The interaction of hsp/c70 with a number of cellular proteins may occur in an ATP-dependent or -independent manner. For example, hsp/c70 interacts with clathrin-coated vesicles (Schlossman et al., 1984; Ungewickell, 1985), cap32/34 actin-binding proteins (Haus et al., 1993), and p53 oncogene (Clarke et al., 1988) in an ATP-dependent manner in contrast with the ATP-independent association with topoisomerase I (Ciavarra et al., 1994). In the case of hsp70 interaction with K8/18, ATP appears to facilitate the in vitro binding with release of the complex being mediated by ATP hydrolysis.

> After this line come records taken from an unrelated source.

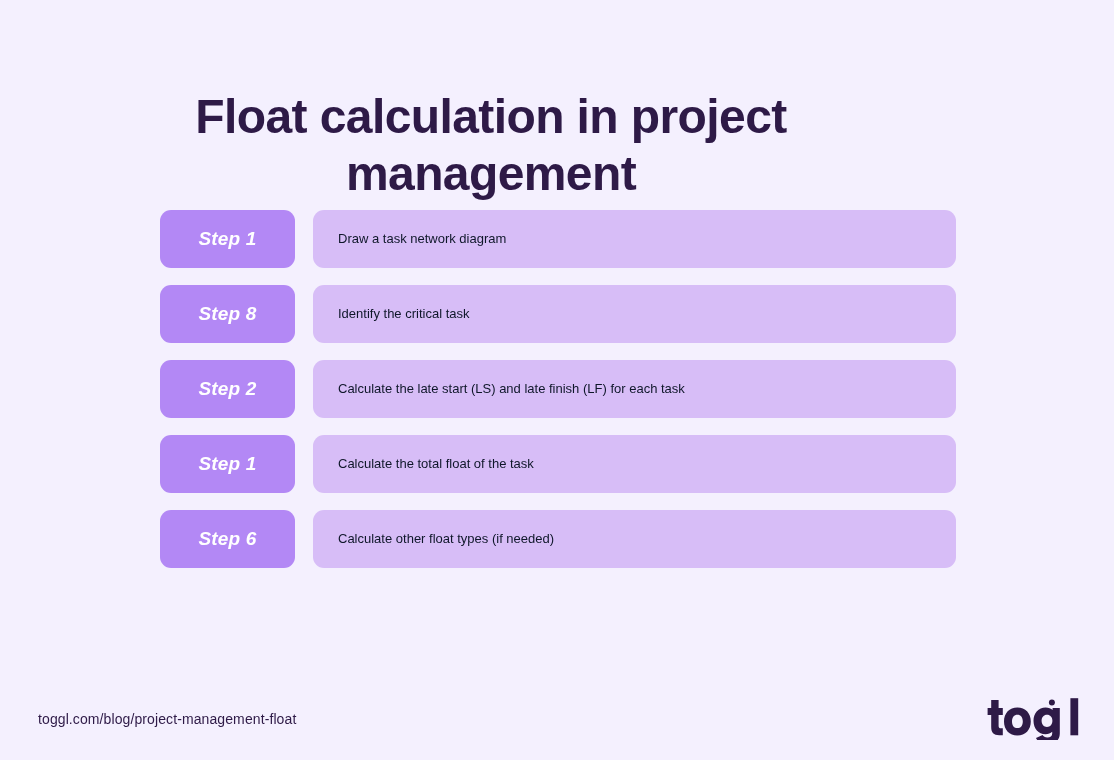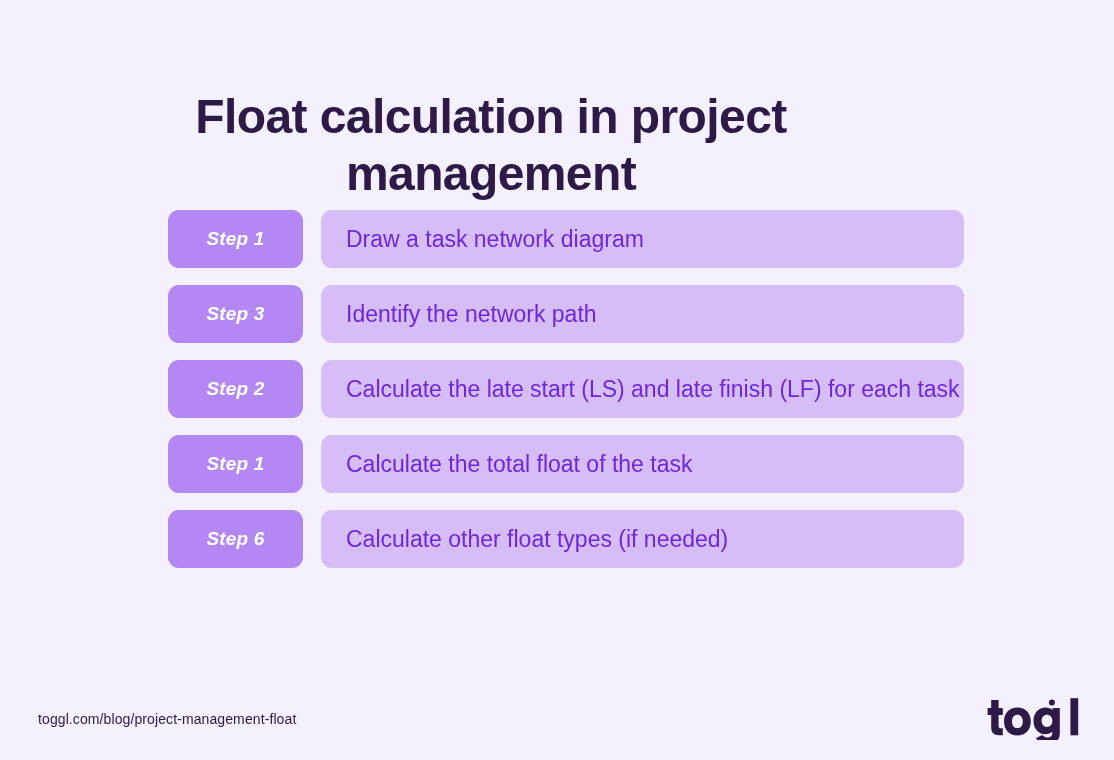"Step 1" .steps { left: 168px -> 160px }
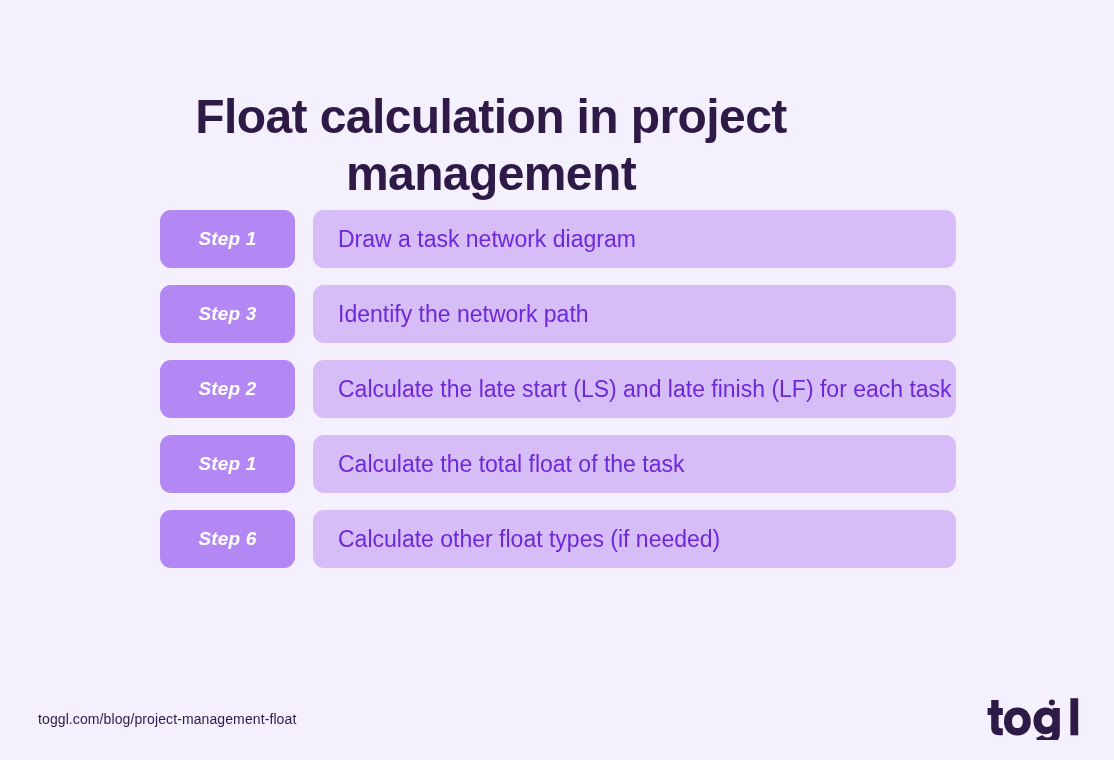"Draw a task network diagram" .step-desc-text { color: #6d28d9 -> #0f172a; font-size: 23px -> 13px }
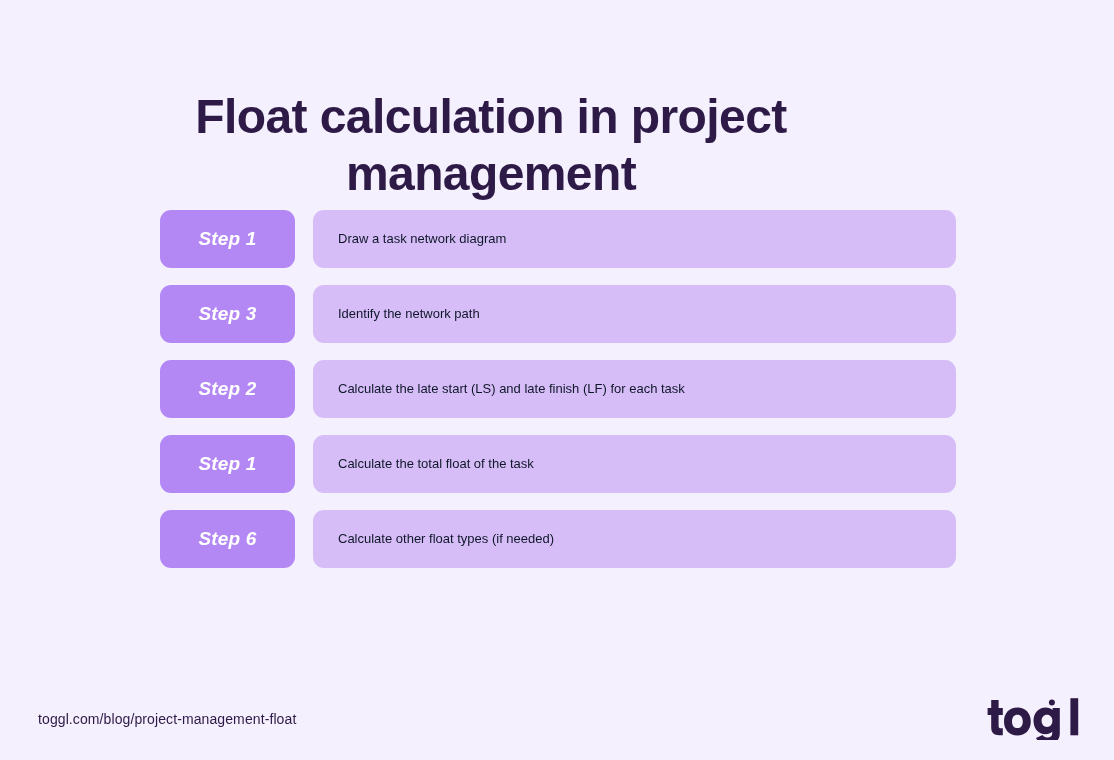"Step 3" span.step-badge-label { text: 3 -> 8 }
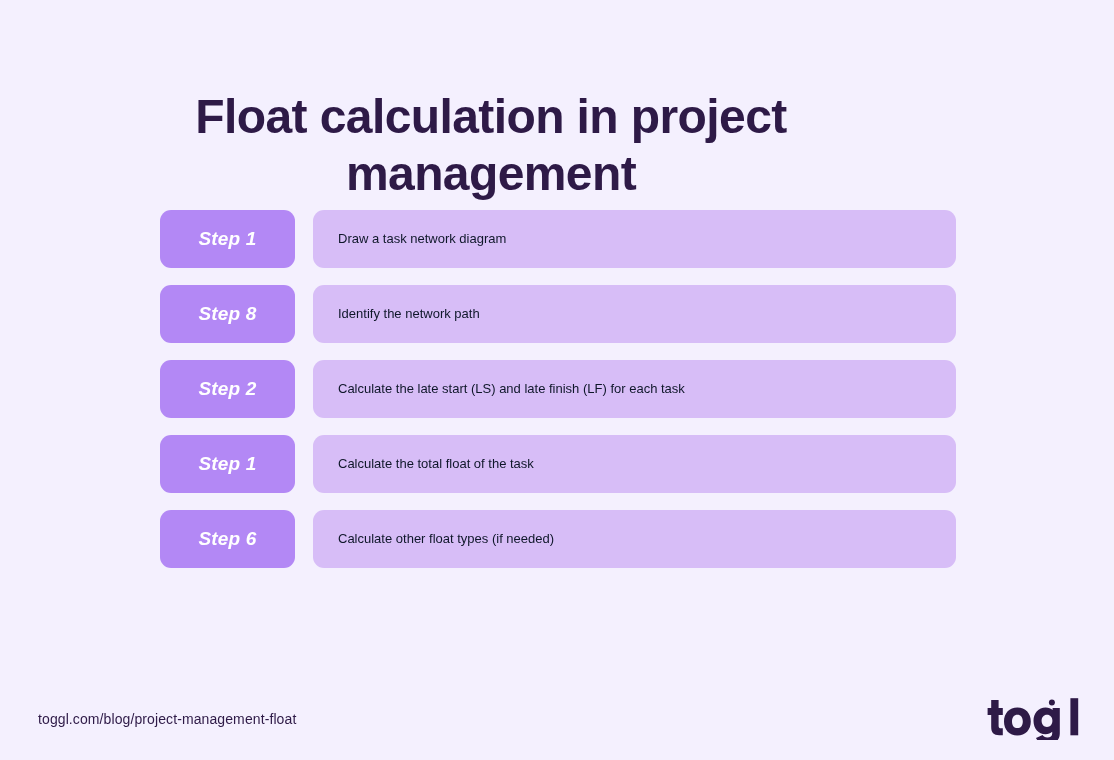"Identify the network path" span.step-desc-text { text: network path -> critical task }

The association of hsp70 with K8/18 is substoichiometric
but is significant. We estimate that the overall lower limit of
stoichiometry of association is 1 molecule of hsp/c70 to 75 molecules
of K8 (assuming that binding occurs preferentially with K8 as suggested
by the overlay assay in Fig. 9). This ratio is nearly tripled
for the S fraction in cells grown at 37 °C and is a further
2.5-fold higher in heat-stressed cells to give a ratio of 1:10
(hsp/c70:soluble keratin). In HT29 cells, we previously showed that
nearly 5% of the total cellular protein is K8/18, and
5% of K8/18
is soluble (Chou et al., 1993). If the co-immunoprecipitation
data reflect steady-state K8/18-hsp/c70 association in cells, and
assuming that hsp/c70 make up 0.1-1% of the total cellular
protein (Chappell et al., 1986; Pelham, 1986), then we
estimate that 7-67% of hsp/c70 is bound to K8/18. The predominant
cytosolic localization of hsp/c70 and the lack of immunofluorescent
co-localization of hsp70 with cytoskeletal elements (not shown;
Ungewickell, 1985) suggest that a significant fraction of hsp/c70 is
not bound to K8/18. This suggests that the percent of total hsp/c70
that is associated with K8/18 is likely to be closer to 7% than to 67%.
The
potential role of a co-chaperonin-like protein or a post-translational
modification as regulators of K8/18-hsp/c70 interaction remains to be
investigated. With regard to a potential post-translational
modification role, we find that K8/18 in heat-stressed cells are
hyperphosphorylated (not shown), which may account for the increased
hsp/c70 association with K8/18 in heat-stressed cells. Alternatively,
the heat stress-induced increase in K8/18-hsp/c70 association may be
simply related to increased hsp70 levels. Other potential regulators
may be involved in K8/18-hsp/c70 interaction. For example, yeast
Hsp70 interaction with unfolded protein substrates was
found to be regulated by a homolog of bacterial dnaJp, termed YDJ1 (Cyr et al., 1992). To that end, several proteins that are not
easily detectable by Coomassie staining (e.g. KAP85) (Chou et al., 1994) also co-immunoprecipitate with K8/18. The role
that these proteins play, if any, in K8/18-hsp/c70 interaction is not
known.
Finally, it is important to emphasize that hsp/c70 interacts with many if not hundreds of proteins in a transient or nontransient fashion (Schlesinger, 1990; Beckmann et al., 1990). However, the interaction of hsp/c70 with K8/18 has significance from a different light if the abundance of keratins, the relative high stoichiometry of association, and the ATP dependence are considered.